I then went to Google and found a monograph from 1985 he published ‘Harry Thubron at Leeds, and Views on the Value of his Ideas for Art Education Today’ in the Journal of Art & Design Education – Vol 4 No 2, 1985. This came with a biography that said he moved to America, from then I found a LinkedIn profile and his email.

From our emails I can report Erik Harrower Forrest, born in 1925, trained in Scotland at the Edinburgh College of Art under John Maxwell and Leonard Roseman. He started the Diploma in Art in 1941 but the war paused his studies and he had three years out flying in the Fleet Air Arm Squadron. He continued  his work in 1945 with a specialisation in Drawing and Painting. He went on to the University of Edinburgh and at this time he admired the works of John Piper, Eric Ravilious, Paul Nash and John Minton.

Forrest taught painting and lithography at Leeds College of Art in the late 1950s and later became the deputy head of the School of Art Education at Birmingham Polytechnic.

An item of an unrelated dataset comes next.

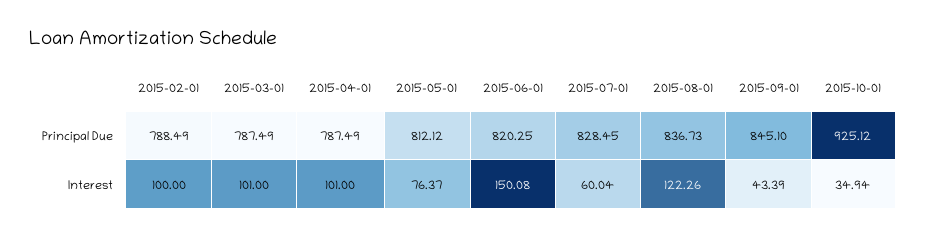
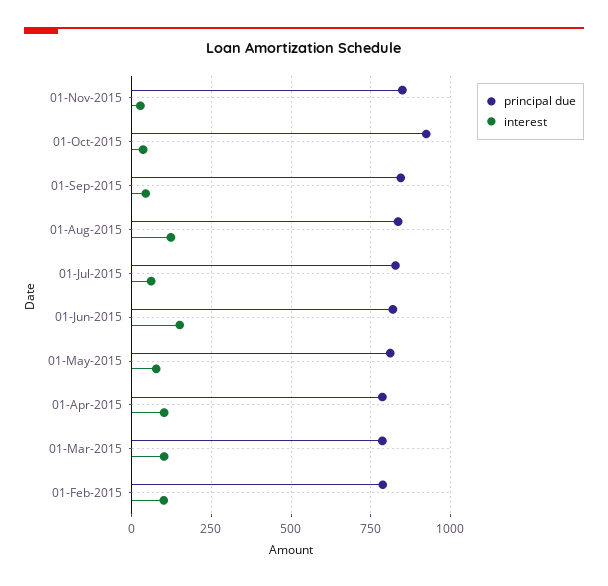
Principal Due, 01-Nov-2015: none -> 850
Interest, 01-Nov-2015: none -> 25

My first job at the Leeds College was in Art and Design because I was in their Design department and I taught Illustration as well as drawing and painting. About half way through my time there I moved to the Art Education department. I had found that I had almost as strong an interest in art education, especially at the Tertiary level, as in painting and drawing. I had also been teaching Lithography, so I was wandering away from the life of a ‘professional’ painter already.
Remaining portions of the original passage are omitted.